Ini telah menciptakan tantangan diplomatik dalam menangani krisis pengungsi
dan mendukung mereka yang terkena dampak.
d. Kekhawatiran Keamanan Regional : Konflik ini juga telah menciptakan
kekhawatiran keamanan di kawasan Eropa. Negara-negara tetangga, seperti
Polandia dan Baltik, khawatir akan ancaman terhadap kedaulatan mereka.
Hubungan diplomatik antara Rusia dan Ukraina saat ini menghadapi tantangan
serius akibat konflik yang berkepanjangan dan kontroversial. Meskipun upaya
diplomatik terus berlanjut melalui perjanjian Minsk dan negosiasi lainnya, solusi damai
yang berkelanjutan tetap sulit dicapai.
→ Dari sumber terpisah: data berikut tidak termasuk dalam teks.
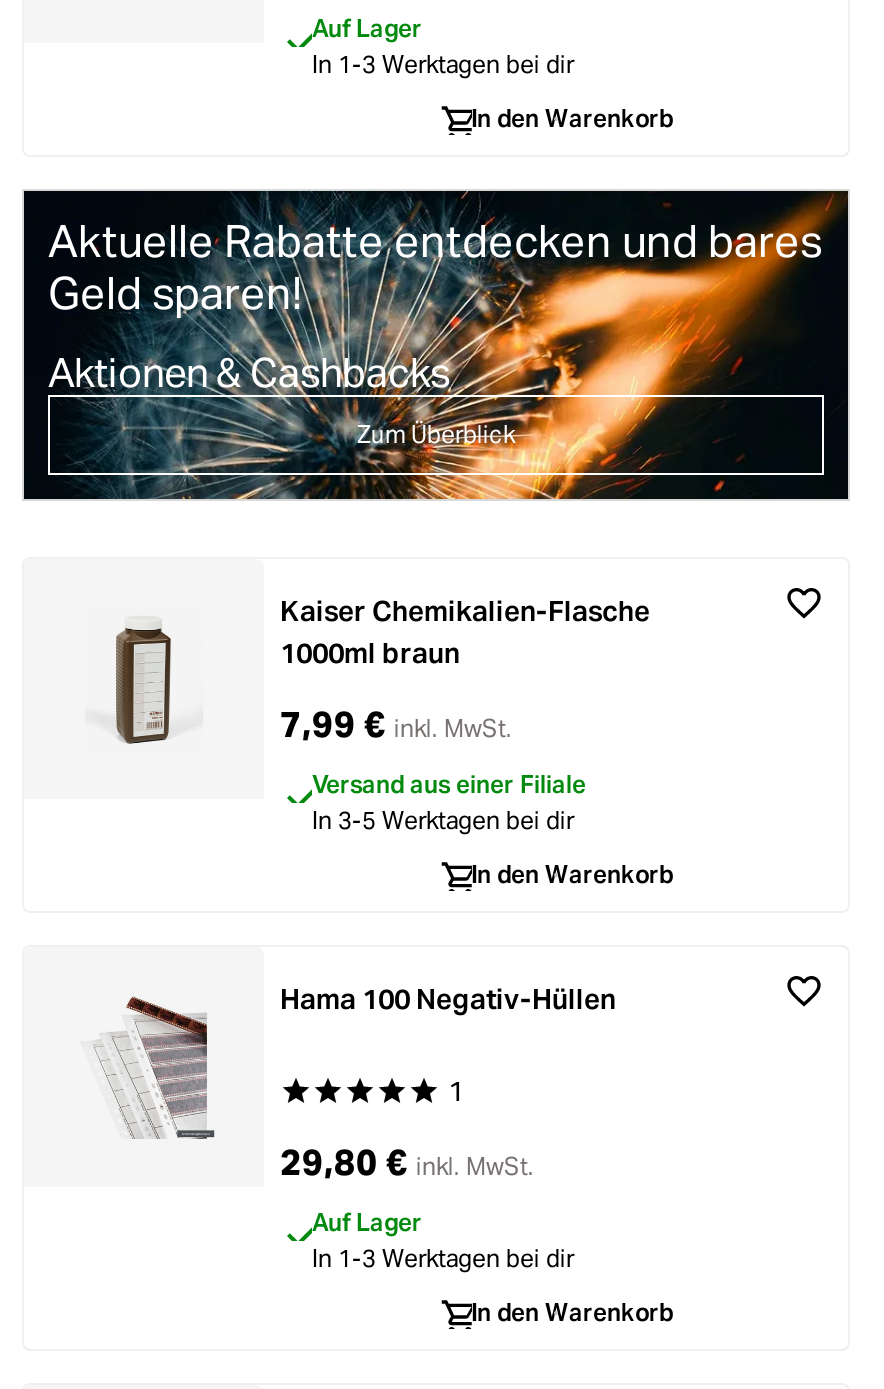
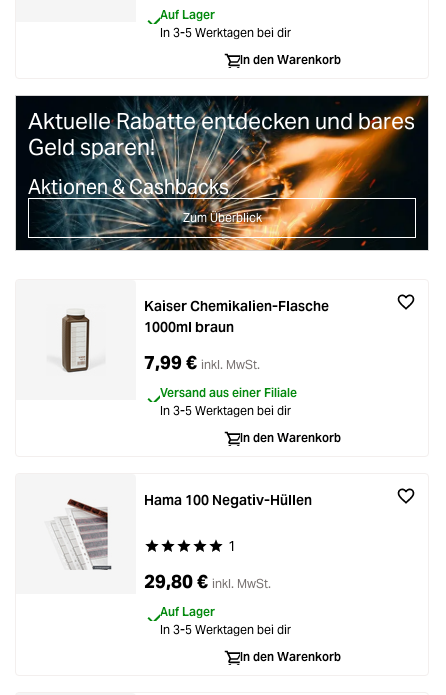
[312,49,574,79] In 1-3 Werktagen bei dir -> [160,25,291,40] In 3-5 Werktagen bei dir
[312,1243,574,1273] In 1-3 Werktagen bei dir -> [160,622,291,637] In 3-5 Werktagen bei dir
Implikasi geopolitik dan kemanusiaan dari
konflik ini berdampak luas dalam diplomasi internasional dan terus menjadi fokus
perhatian dunia. Solusi yang diperlukan akan membutuhkan komitmen kuat dari
semua pihak yang terlibat dan upaya diplomatik yang berkelanjutan.
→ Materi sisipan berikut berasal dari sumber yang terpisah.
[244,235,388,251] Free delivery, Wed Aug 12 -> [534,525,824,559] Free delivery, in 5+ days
Upaya diplomasi oleh beberapa negara di dunia untuk perdamaian di Ukraina
agaknya masih menemui jalan terjal. Rusia setidaknya hanya bersedia merendahkan
tone eskalasi militernya di Ukraina. Pertemuan antara Putin dan Zelensky dalam
waktu dekat ini pun mustahil dilakukan. Hal itu ditambah negara NATO maupun
negara EU belum mencabut sanksi terhadap Rusia dan malah terkesan memanas-
manasi. EU juga menilai China memiliki peran strategis dalam pusaran konflik Rusia
melawan Ukraina. Dalam pertemuan virtual KTT EU-China awal April 2022, EU terus
mendesak China agar mengambil tindakan dan menekan Rusia untuk mengakhiri
konflik. Selain itu, Presiden Komisi EU Ursula von der Leyen juga meminta China
untuk tidak membantu Rusia dalam hal apapun dalam menghindari sanksi yang telah
diterapkan oleh negara-negara di dunia3.
B. Dalam pandangan realisme dalam hubungan internasional, konflik antara
Rusia dan Ukraina dapat dijelaskan sebagai pertentangan kepentingan antara dua
negara yang bersaing untuk pengaruh dan kekuasaan. Realisme menyoroti
persaingan kekuatan sebagai faktor utama dalam hubungan internasional. Konflik
Rusia-Ukraina mencerminkan upaya Rusia untuk mempertahankan atau memperluas
pengaruhnya di wilayah tetangga dan Ukraina berusaha untuk mempertahankan
kedaulatannya. Ini adalah contoh persaingan antara kekuatan besar (Rusia) dan
negara yang lebih kecil (Ukraina). Realisme mendorong negara-negara untuk mencari
keseimbangan kekuatan untuk melindungi kepentingan nasional mereka. Ukraina
mencari dukungan dari negara-negara Barat, terutama Amerika Serikat dan Uni
Eropa, sebagai upaya untuk mengimbangi kekuatan Rusia.
Dalam perspektif realisme, konflik Rusia-Ukraina adalah contoh konkret dari
bagaimana negara-negara bertindak sesuai dengan kepentingan nasional mereka
dan berkompetisi untuk mempertahankan atau memperluas kekuasaan mereka.
Solusi damai dalam konflik semacam ini sering kali sulit dicapai karena pertentangan
kepentingan yang mendalam antara negara-negara yang terlibat.